The second trend exemplified by Uber is that mobile commerce will remain to be the most preferred e-commerce platform with particularly location-based services as well as downloads for entertainment such as e-books. This is bad when looked at the physical store who have physical books, they will have to reduce their prices to remain competitive with this trend. Mobile applications are now giving retailers a chance to link with consumers beyond the borders. Brands no longer follow the traditional way of waiting for the customers to walk into their shop.

Question 2

Business intelligence and analytics collecting; Analyzing and presenting critical information that can be relied upon when the organization wants to make a decision that is core to its business processes

Chapter 12

Question 1

Information requirements, business process alignment, and project go hand in hand. For the organization to decide on the IT project, first they will determine the information required for the organization, and align it with its business processes. they have to determine whether the information required in line with the business alignment would bring transformation to the organization. if this condition is met they will make the decision based on the rate of return, the cost-effectiveness of the project, and the period of time the project will take.

Question 2

  • An ineffective feasibility study was conducted on the project.

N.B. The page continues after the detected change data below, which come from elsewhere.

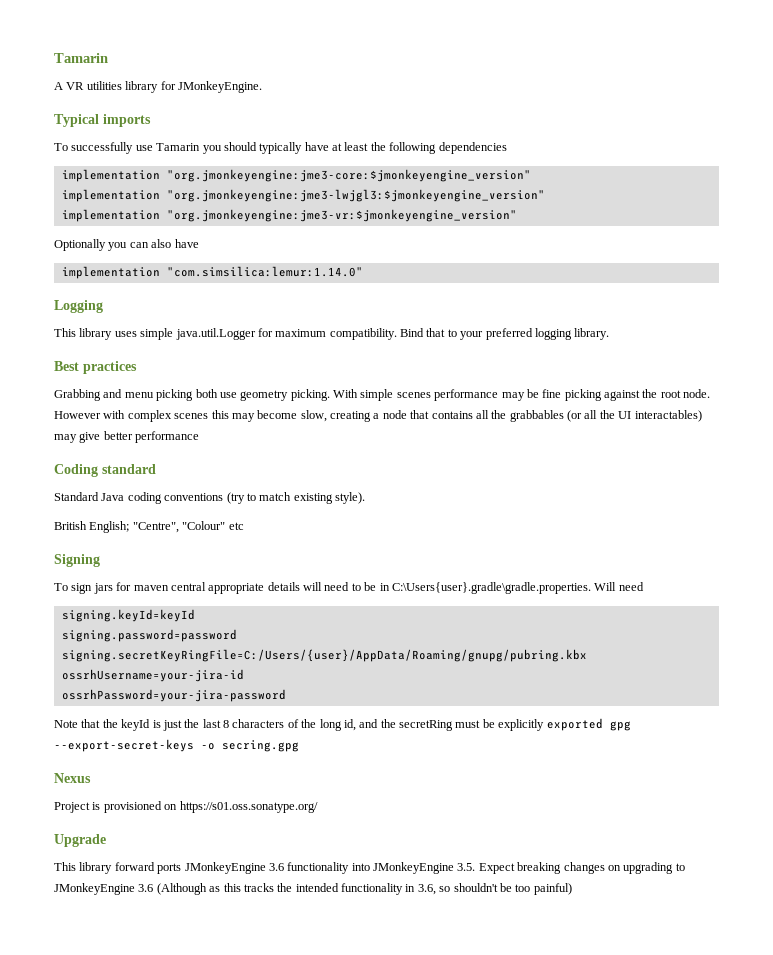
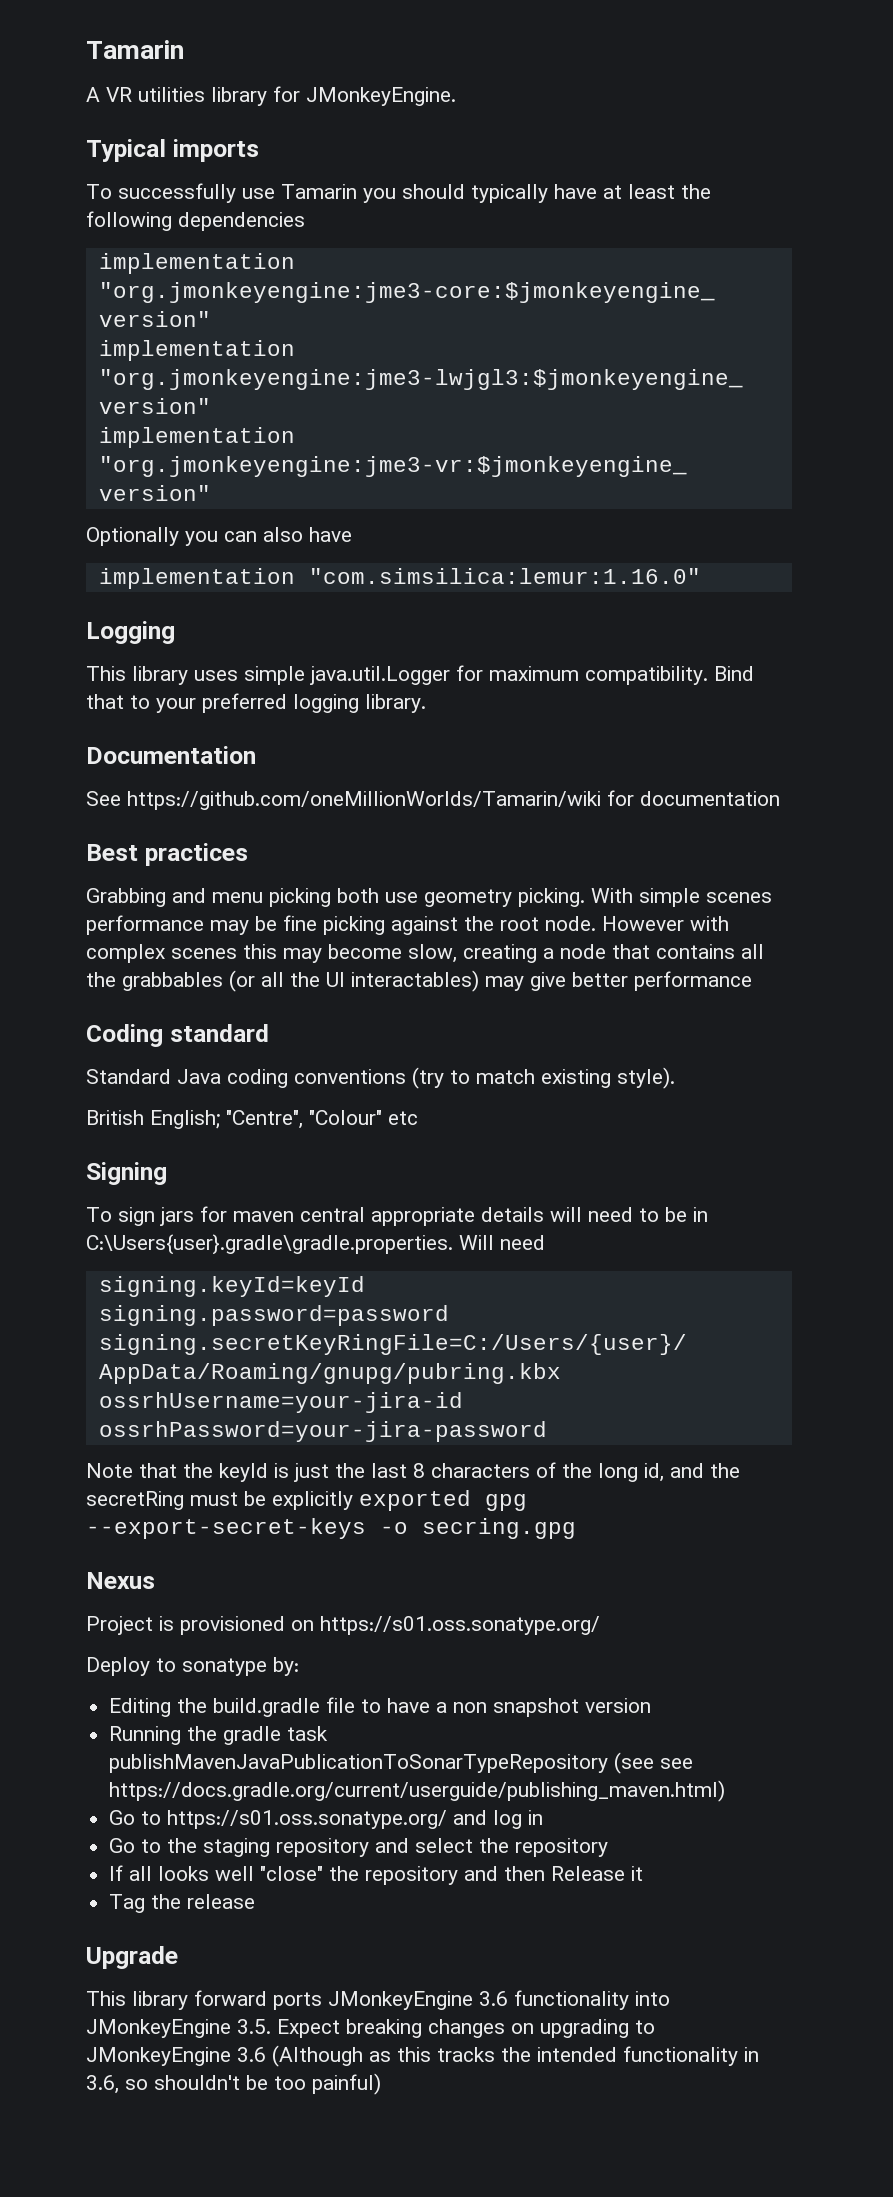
- implementation "com.simsilica:lemur:1.14.0"
+ implementation "com.simsilica:lemur:1.16.0"
+ Documentation
+ See https://github.com/oneMillionWorlds/Tamarin/wiki for documentation
+ Deploy to sonatype by:
+ Editing the build.gradle file to have a non snapshot version
+ Running the gradle task publishMavenJavaPublicationToSonarTypeRepository (see see https://docs.gradle.org/current/userguide/publishing_maven.html)
+ Go to https://s01.oss.sonatype.org/ and log in
+ Go to the staging repository and select the repository
+ If all looks well "close" the repository and then Release it
+ Tag the release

Hence they might be things that were missed and are necessary for the project
  • Taxes from the government. More so when the government increases the taxes of raw material and other services necessary for the project
  • Inflation would cause the prices of services and commodities to go high


(2018). The Benefits and Risks of Cloud Computing: CliftonLarsonAllen LLP. [online] Available at: https://www.claconnect.com/resources/articles/the-benefits-and-risks-of-cloud-computing [Accessed 24 Apr. 2018].

Laudon, K. C., &Laudon, J. P. (2009). Essentials of management information systems. Upper Saddle River, NJ: Pearson/Prentice Hall.

O’Brien, J. A., &Marakas, G. M. (2008). Management information systems. Boston: McGraw-Hill/Irwin.

O’Brien, J. A., &Marakas, G. M. (2009). Management information systems. Boston: McGraw-Hill Irwin.

Parker, C. S. (1993). Management information systems: Hauptbd. New York: Mitchell McGraw-Hill.

Sadagopan, S. (2014). Management information systems. Delhi: PHI Learning.